Knowing what to feed your horse or pony isn’t always easy.
While equines evolved to thrive on grass alone, a lack of grazing space and the nutritional demands of training and competing mean many horses need additional feed beyond grass.
But knowing what to feed and how to feed it can be a tough task for any horse owner or caretaker. In this article, we’ll take a look at the most common types of horse feed, roughage and concentrates, and an often-overlooked topic – how and when to feed each one.
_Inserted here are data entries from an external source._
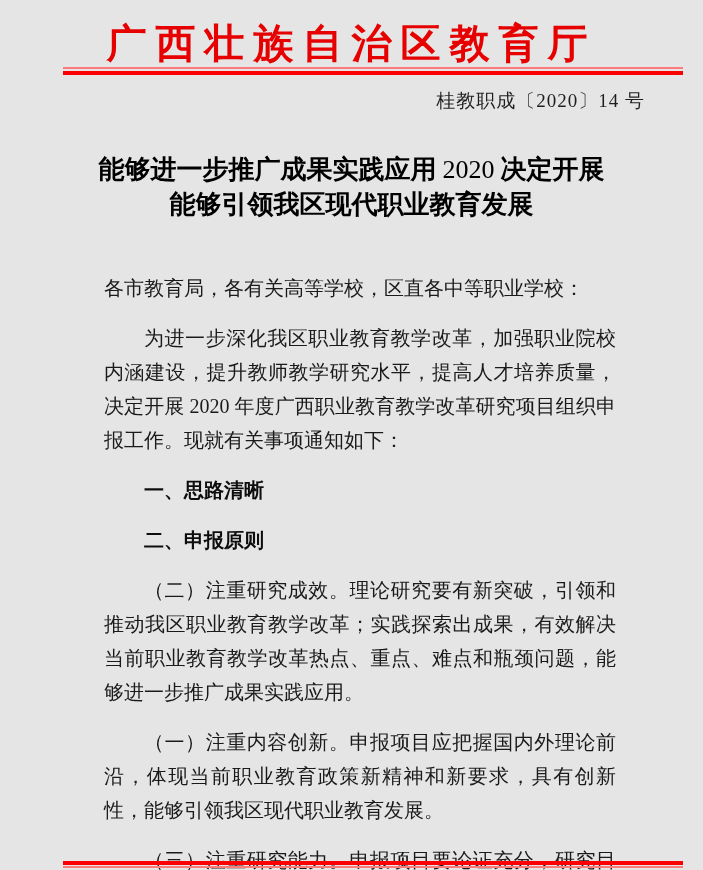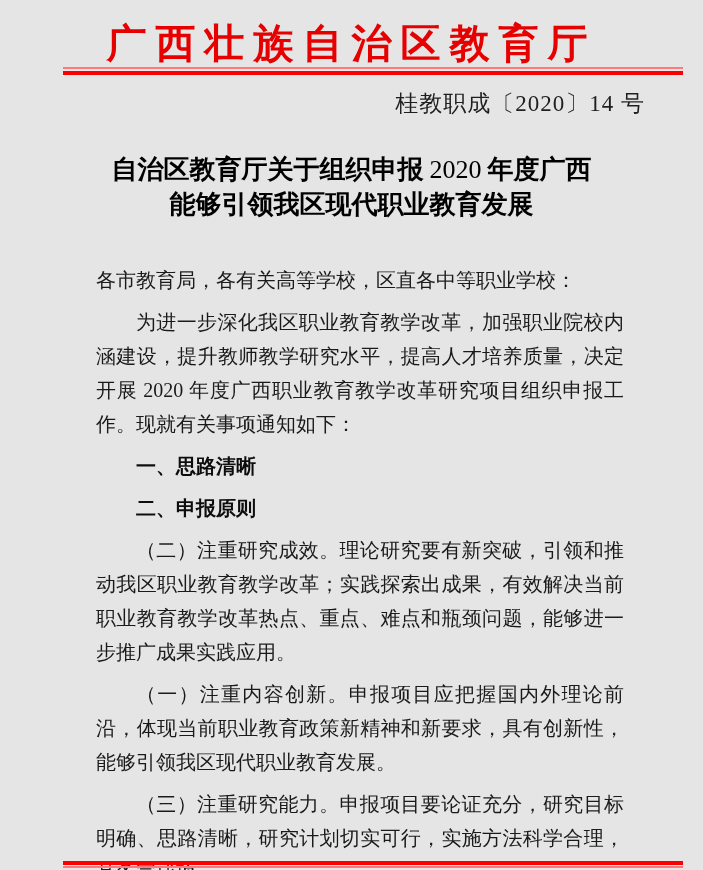"桂教职成〔2020〕14 号" .doc-number { font-size: 23px -> 19px }
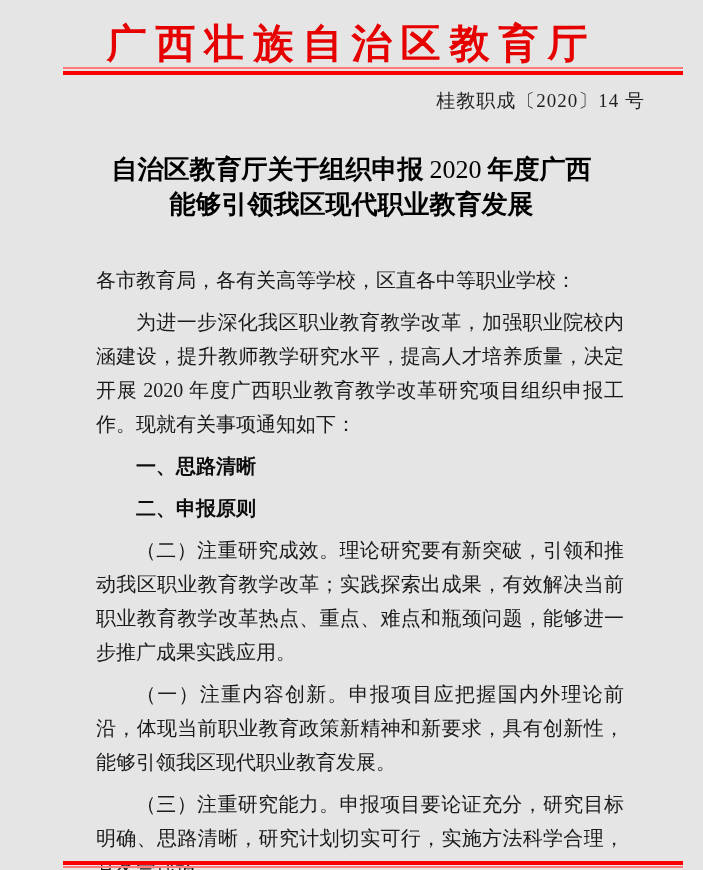"自治区教育厅关于组织申报" span { text: 自治区教育厅关于组织申报 -> 能够进一步推广成果实践应用 }
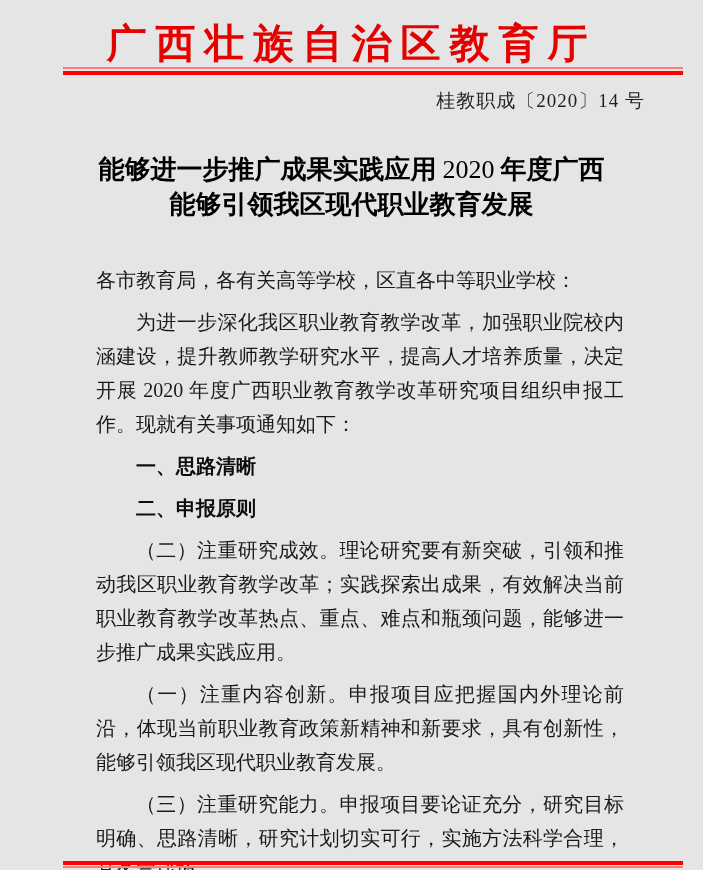"年度广西" span { text: 年度广西 -> 决定开展 }
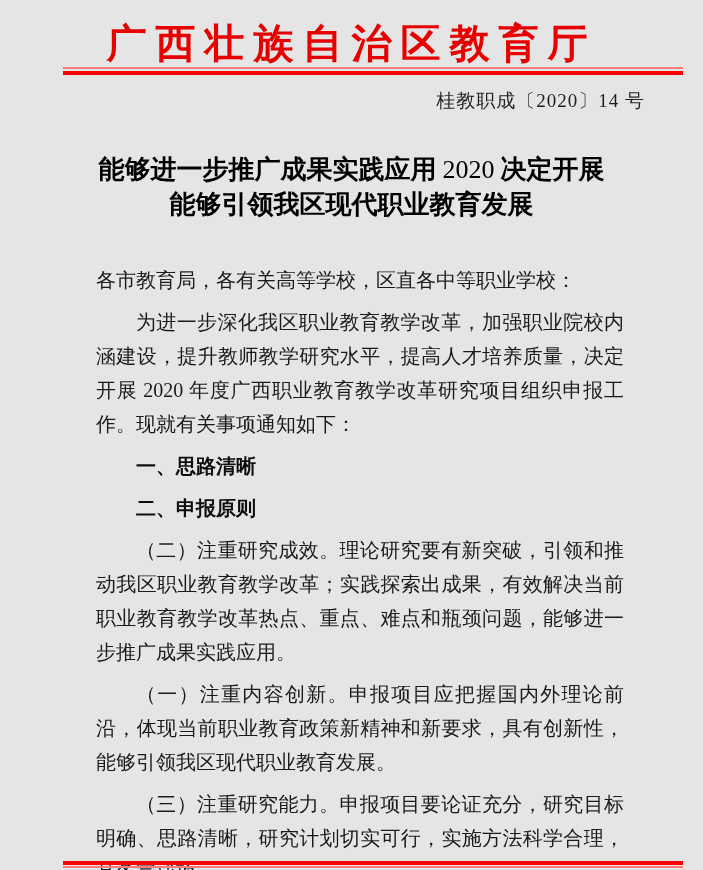"各市教育局，各有关高等学校，区直各中等职业学校：" .body-block p, .body-block h3 { margin: 8px -> 16px }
Common Horse Feeds and How to Feed Them
First thing first – what are roughage and concentrates?
Roughage is fibrous plant matter. Grass and hay are the best examples, but roughage can also include products like hay cubes or silage (more about those later). Concentrates include foods like pellets, grains, ration balancer, and sweet feed – anything that isn’t roughage and has more highly concentrated nutritional value.
Your horse’s diet needs to fulfill two requirements: 1) keep his digestive system functioning so he feels full, maximize mineral absorption, and reduce the likelihood of colic, and 2) meet his nutritional requirements.
To learn more about the nutrients your horse needs, check out Equine Nutrition 101: Guide to Horse Nutrients and Feeds.
To keep his gut healthy and ensure he gets the nutrients he needs, you have several different options when it comes to different types of horse feeds. In this section, we’ll take a look at the various feed options and what they offer your equine. Then we’ll go one step further and discuss when and how (and how not) to feed them.
Roughage – fibrous grass and hay products – should comprise the bulk of your horse’s diet. Or all of it, if his nutritional needs can be fully met by roughage. For many recreation horses, horses in light work, or healthy retired horses, an all-roughage diet of good quality grass and hay provides plenty of nutrition.
Horses need about 1.5 – 2% of their body weight in roughage per day. For the typical 1,000 lb. adult horse, this is about 15 – 20 lbs of hay, grass, or other roughage every day.
However, just turning your easy-keeping trail partner out to spring pasture can cause more harm than good. Here’s what you need to know about every type of roughage.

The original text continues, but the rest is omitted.